WHAT YOU ARE ASKED TO DO
The answer must consist only of the lines in the records below from the line with "(601, 236) none" to the line with "(757, 219) none", both included, copied word for word with every picture left out.

INFORMATION
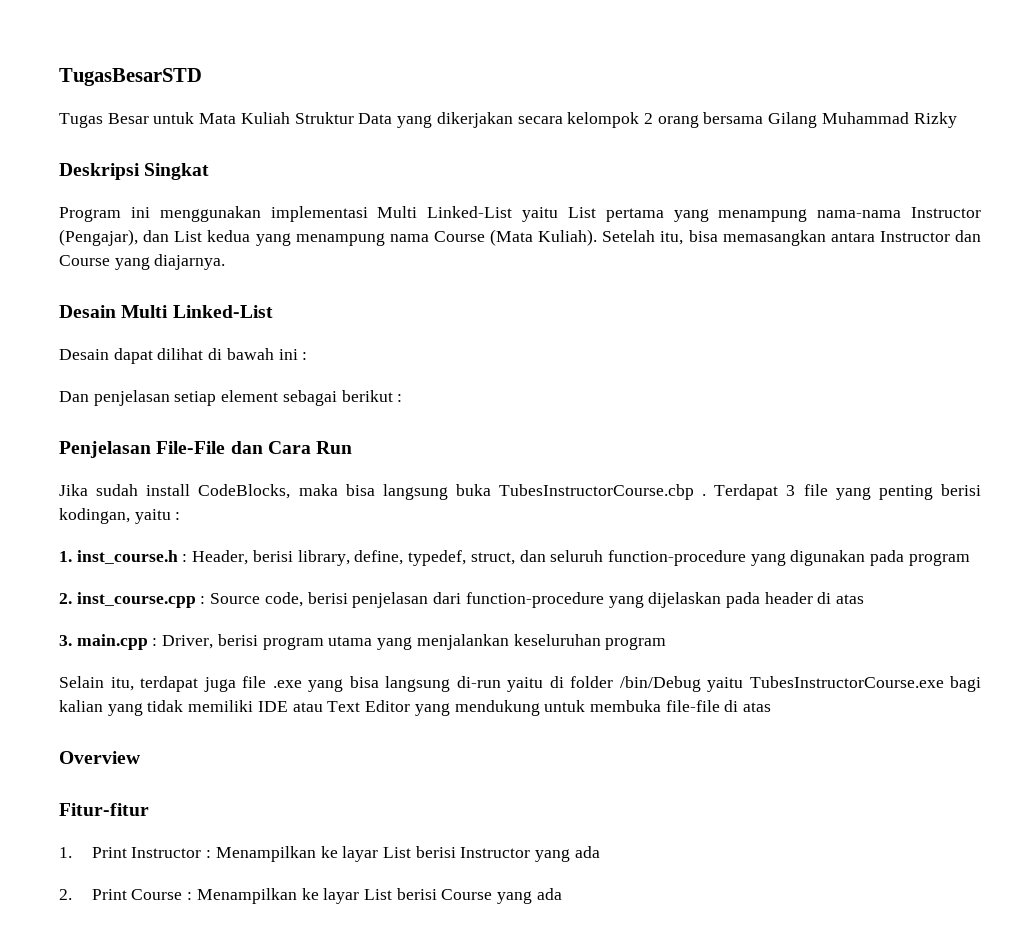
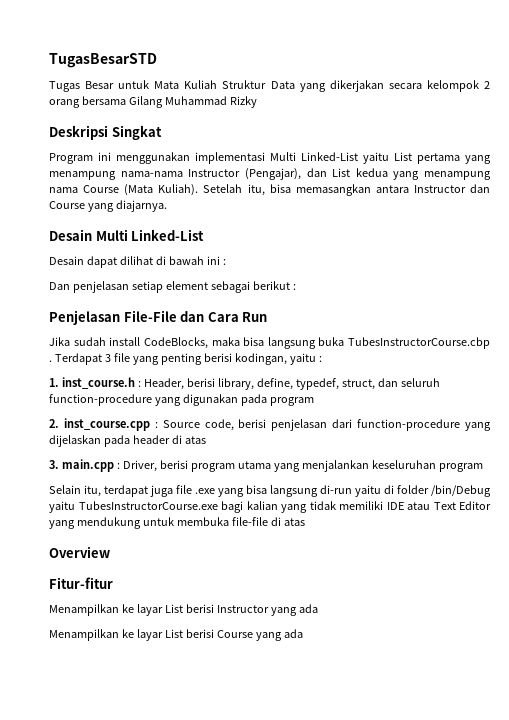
[59,847,212,858] 1. Print Instructor : -> (113, 583) none
[59,889,193,900] 2. Print Course : -> (318, 608) none

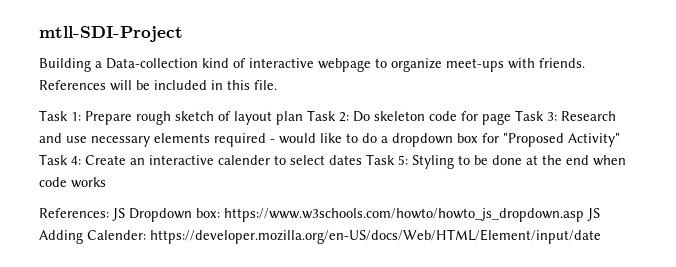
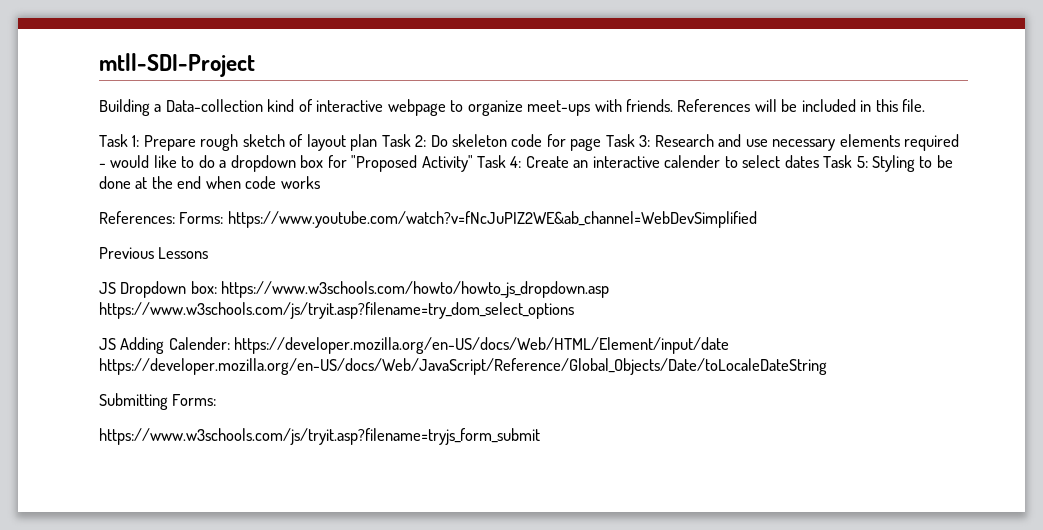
(109, 213) none -> [179,211,757,228] [99,247,209,259] Forms: https://www.youtube.com/watch?v=fNcJuPIZ2WE&ab_channel=WebDevSimplified // Previous Lessons //
(584, 215) none -> [99,302,574,319] https://www.w3schools.com/js/tryit.asp?filename=try_dom_select_options //
(601, 236) none -> [99,358,827,375] [99,393,217,410] [99,428,540,445] https://developer.mozilla.org/en-US/docs/Web/JavaScript/Reference/Global_Objects/Date/toLocaleDateString // Submitting Forms: // https://www.w3schools.com/js/tryit.asp?filename=tryjs_form_submit

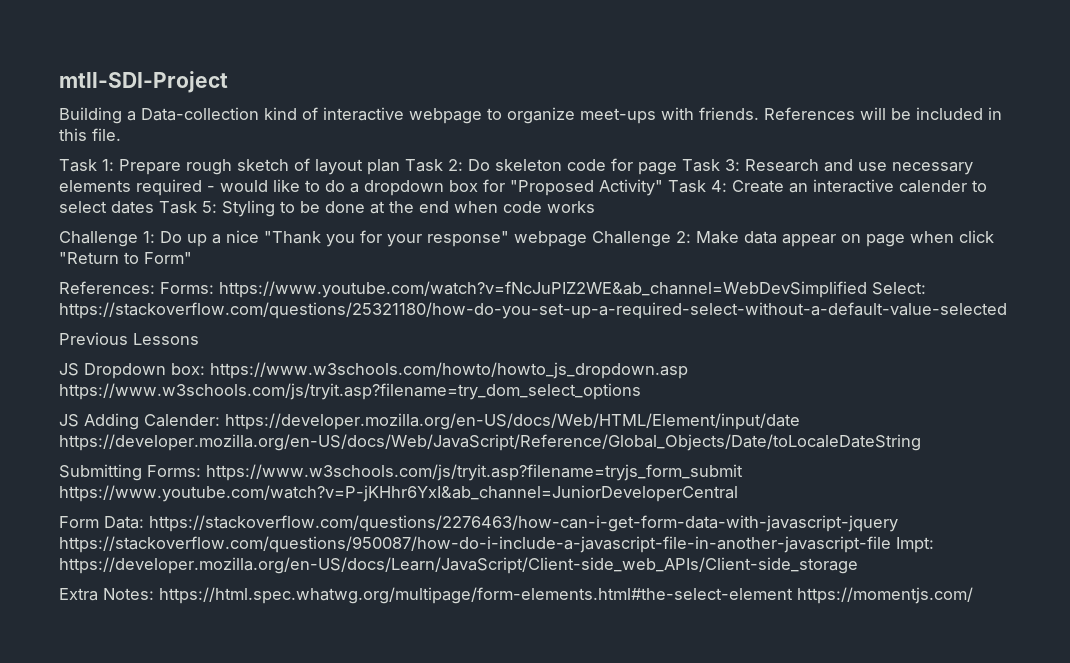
(320, 182) none -> [59,230,994,247] [59,252,192,264] // Challenge 1: Do up a nice "Thank you for your response" webpage Challenge 2: Make data appear on page when click "Return to Form"
(757, 219) none -> [872,282,926,295] [59,302,1007,319] Select: https://stackoverflow.com/questions/25321180/how-do-you-set-up-a-required-select-without-a-default-value-selected
[99,428,540,445] // https://www.w3schools.com/js/tryit.asp?filename=tryjs_form_submit -> [206,464,743,481] [59,485,738,502] [59,515,898,532] [59,536,934,553] [59,557,858,574] [59,587,973,604] https://www.w3schools.com/js/tryit.asp?filename=tryjs_form_submit https://www.youtube.com/watch?v=P-jKHhr6YxI&ab_channel=JuniorDeveloperCentral // Form Data: https://stackoverflow.com/questions/2276463/how-can-i-get-form-data-with-javascript-jquery https://stackoverflow.com/questions/950087/how-do-i-include-a-javascript-file-in-another-javascript-file Impt: https://developer.mozilla.org/en-US/docs/Learn/JavaScript/Client-side_web_APIs/Client-side_storage // Extra Notes: https://html.spec.whatwg.org/multipage/form-elements.html#the-select-element https://momentjs.com/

EXERCISE ANSWER
(601, 236) none -> [99,358,827,375] [99,393,217,410] [99,428,540,445] https://developer.mozilla.org/en-US/docs/Web/JavaScript/Reference/Global_Objects/Date/toLocaleDateString // Submitting Forms: // https://www.w3schools.com/js/tryit.asp?filename=tryjs_form_submit

(320, 182) none -> [59,230,994,247] [59,252,192,264] // Challenge 1: Do up a nice "Thank you for your response" webpage Challenge 2: Make data appear on page when click "Return to Form"
(757, 219) none -> [872,282,926,295] [59,302,1007,319] Select: https://stackoverflow.com/questions/25321180/how-do-you-set-up-a-required-select-without-a-default-value-selected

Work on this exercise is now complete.